┌─ SOURCE RECORDS
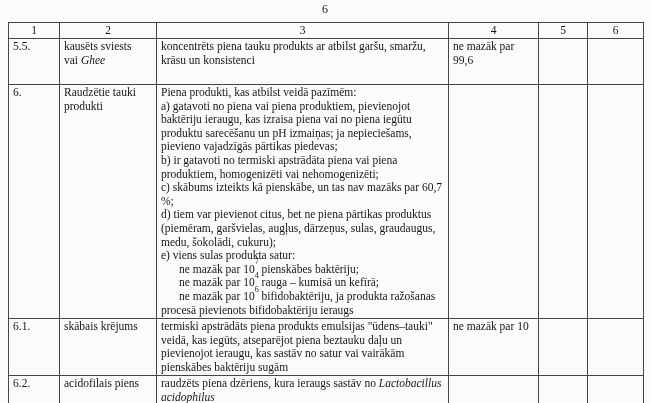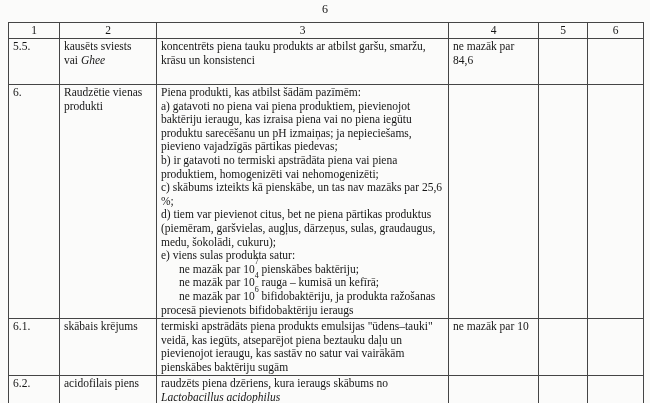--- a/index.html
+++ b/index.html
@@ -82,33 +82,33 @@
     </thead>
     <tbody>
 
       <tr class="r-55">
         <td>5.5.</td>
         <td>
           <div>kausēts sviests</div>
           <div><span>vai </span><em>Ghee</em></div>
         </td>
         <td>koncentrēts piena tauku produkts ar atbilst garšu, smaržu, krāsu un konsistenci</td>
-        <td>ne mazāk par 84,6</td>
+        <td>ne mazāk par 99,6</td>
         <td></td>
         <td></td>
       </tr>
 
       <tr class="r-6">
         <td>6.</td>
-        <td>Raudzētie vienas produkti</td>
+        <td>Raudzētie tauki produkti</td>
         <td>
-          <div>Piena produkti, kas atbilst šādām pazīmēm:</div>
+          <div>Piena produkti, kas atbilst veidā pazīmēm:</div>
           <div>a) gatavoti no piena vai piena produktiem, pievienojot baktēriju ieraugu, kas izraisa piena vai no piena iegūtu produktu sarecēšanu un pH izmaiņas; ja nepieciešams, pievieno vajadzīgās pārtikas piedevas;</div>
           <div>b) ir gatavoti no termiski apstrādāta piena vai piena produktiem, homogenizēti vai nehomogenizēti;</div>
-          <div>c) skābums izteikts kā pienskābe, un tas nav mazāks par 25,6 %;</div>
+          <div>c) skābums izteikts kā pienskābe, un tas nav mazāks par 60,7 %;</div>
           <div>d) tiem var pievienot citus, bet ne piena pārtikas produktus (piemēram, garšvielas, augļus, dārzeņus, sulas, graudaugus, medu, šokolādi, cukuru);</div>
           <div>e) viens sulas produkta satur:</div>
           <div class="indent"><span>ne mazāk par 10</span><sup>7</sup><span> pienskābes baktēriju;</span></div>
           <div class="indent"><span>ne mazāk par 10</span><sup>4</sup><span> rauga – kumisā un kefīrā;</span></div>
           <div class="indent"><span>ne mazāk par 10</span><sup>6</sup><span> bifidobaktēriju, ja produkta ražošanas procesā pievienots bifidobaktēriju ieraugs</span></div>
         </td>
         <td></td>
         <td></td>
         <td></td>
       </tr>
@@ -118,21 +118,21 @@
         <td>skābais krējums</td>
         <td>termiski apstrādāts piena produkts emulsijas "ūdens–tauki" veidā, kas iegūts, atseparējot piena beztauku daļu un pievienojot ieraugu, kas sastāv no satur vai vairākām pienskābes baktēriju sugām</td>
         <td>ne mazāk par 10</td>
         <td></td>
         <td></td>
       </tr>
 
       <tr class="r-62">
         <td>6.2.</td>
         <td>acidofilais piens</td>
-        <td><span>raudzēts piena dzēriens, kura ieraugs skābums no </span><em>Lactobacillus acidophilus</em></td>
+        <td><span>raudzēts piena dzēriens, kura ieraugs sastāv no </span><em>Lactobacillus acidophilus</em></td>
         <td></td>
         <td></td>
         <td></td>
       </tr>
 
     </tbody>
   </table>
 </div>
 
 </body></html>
└─
:: EXERCISE ::
Only the lines from the beginning of the listing up to and including the line with "atbilst šādām pazīmēm:</div>" should appear in the reply, copied word for word and free of pictures.

:: EXERCISE RESULT ::
--- a/index.html
+++ b/index.html
@@ -82,33 +82,33 @@
     </thead>
     <tbody>
 
       <tr class="r-55">
         <td>5.5.</td>
         <td>
           <div>kausēts sviests</div>
           <div><span>vai </span><em>Ghee</em></div>
         </td>
         <td>koncentrēts piena tauku produkts ar atbilst garšu, smaržu, krāsu un konsistenci</td>
-        <td>ne mazāk par 84,6</td>
+        <td>ne mazāk par 99,6</td>
         <td></td>
         <td></td>
       </tr>
 
       <tr class="r-6">
         <td>6.</td>
-        <td>Raudzētie vienas produkti</td>
+        <td>Raudzētie tauki produkti</td>
         <td>
-          <div>Piena produkti, kas atbilst šādām pazīmēm:</div>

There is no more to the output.